The Sandy Hook massacre should "force us to confront yet again the ways in which ever more of our lives are lived on a screen, in the cloud, via our computers and phones and tablets...."

Says Michael S. Rosenwald, noting that:
Except for using the bathroom and eating his meals, getting a haircut was just about the only thing Lanza couldn’t do online.
Adam Lanza got haircuts, went to the bathroom, and ate food. Are we not forced to confront yet again our eating of food, getting of haircuts, and going to the bathroom?
[Lanza] seems to have found “an illusion of companionship without the demands of friendship”.... Lanza didn’t need to trek out into his town....

Shop owners in tightknit Newtown didn’t know him, I think, because he had no reason to know them. Amazon could deliver anything he wanted to his door by the next day.

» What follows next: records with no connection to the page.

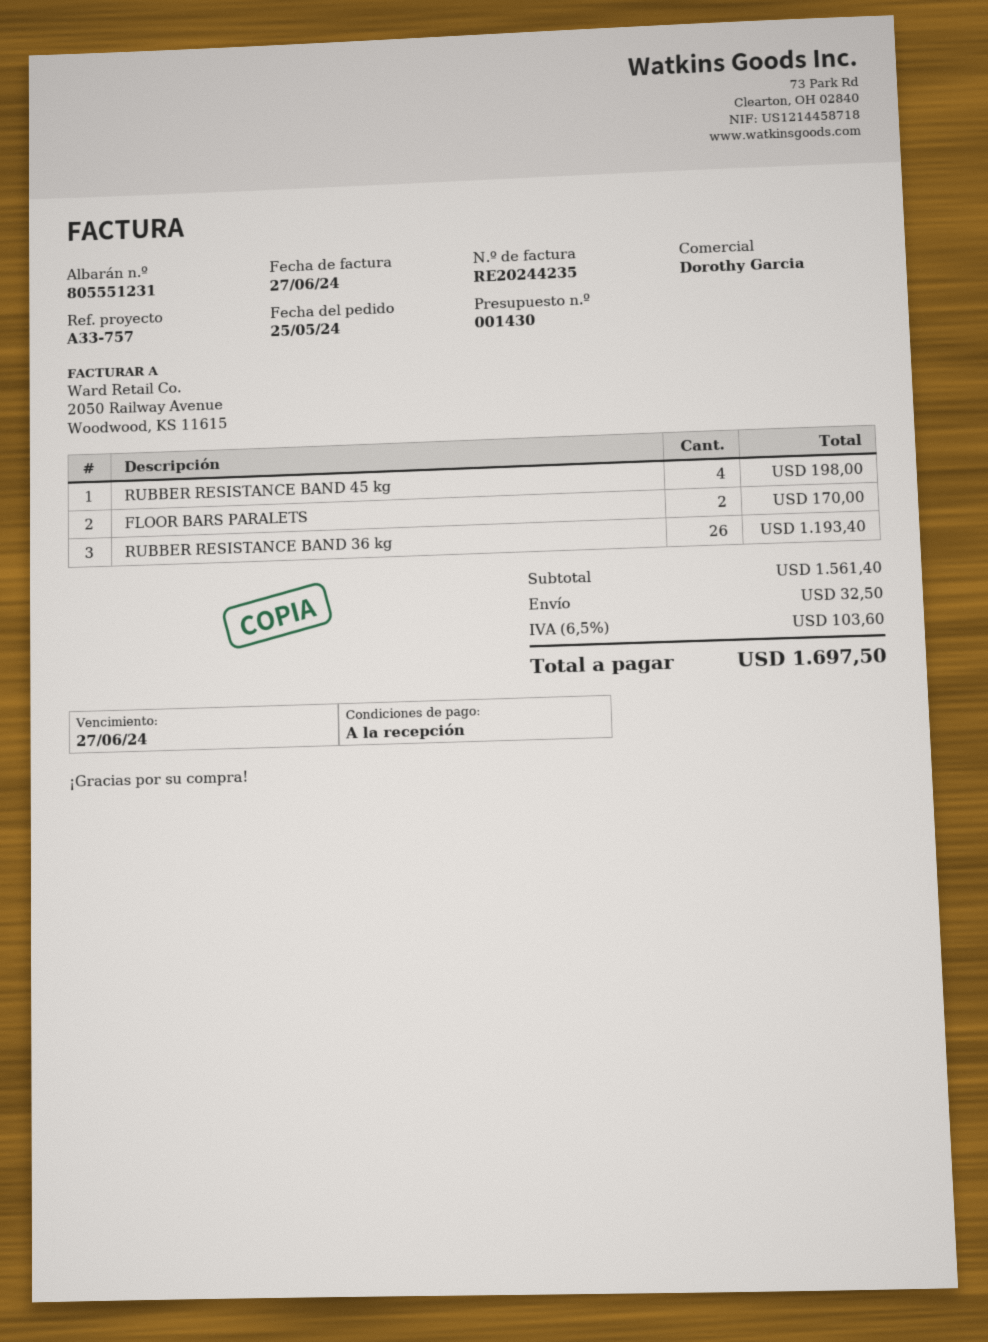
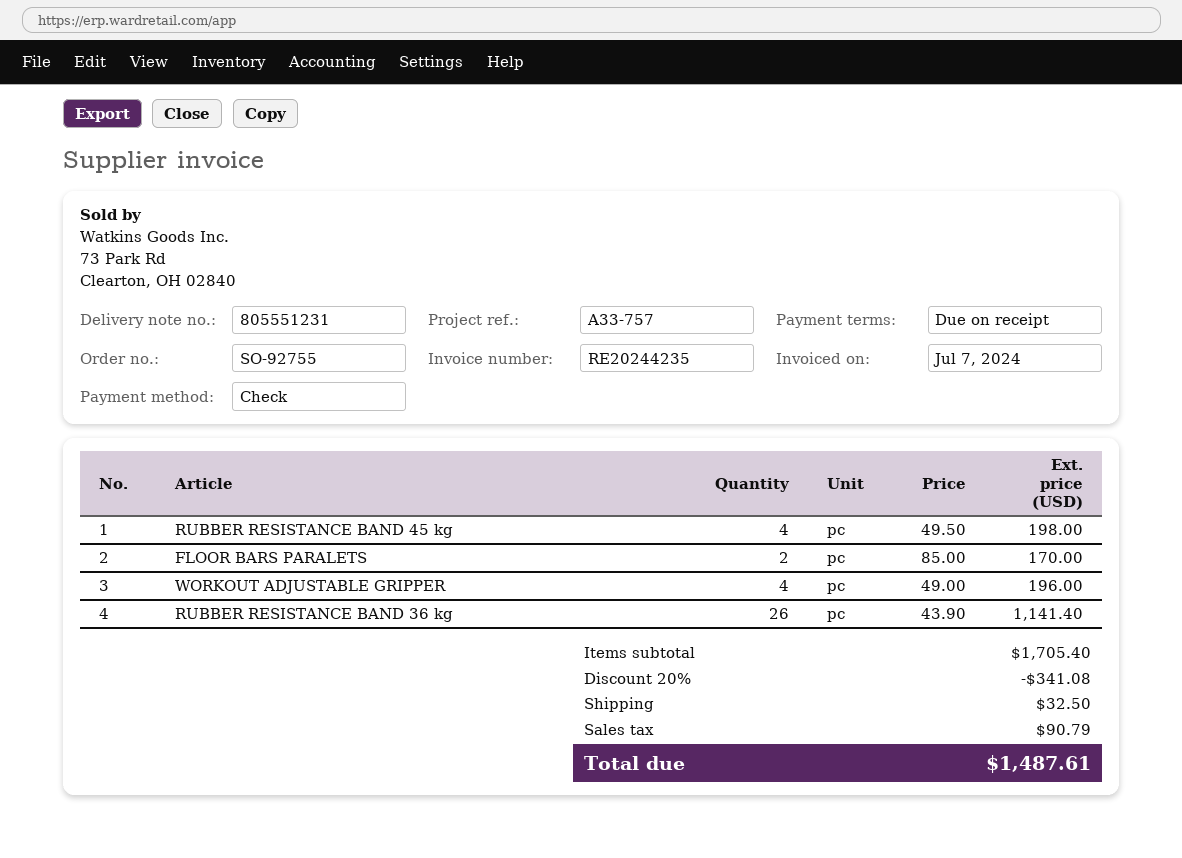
invoice date: 2024-06-27 -> 2024-07-07
RUBBER RESISTANCE BAND 36 kg: 26 for 1193.40 -> 26 for 1141.40
WORKOUT ADJUSTABLE GRIPPER: none -> 4 for 196.00
subtotal: 1561.40 -> 1705.40
discount: none -> 20% = 341.08
tax: 103.60 -> 90.79
total: 1697.50 -> 1487.61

The time we spend shopping is in decline.... The local stores we once loved visiting have been replaced by UPS drivers we rarely see....
Now, it's a problem that we don't spend enough time schlepping around at the mall? The cashiers at The Gap and Banana Republic were supposedly keeping us minimally socialized? Or is it that "tightknit Newtown" had shop owners who reinforced the social structure of the picture-book town — kinda like Mr. Gower, the drugstore man, in "It's a Wonderful Life"...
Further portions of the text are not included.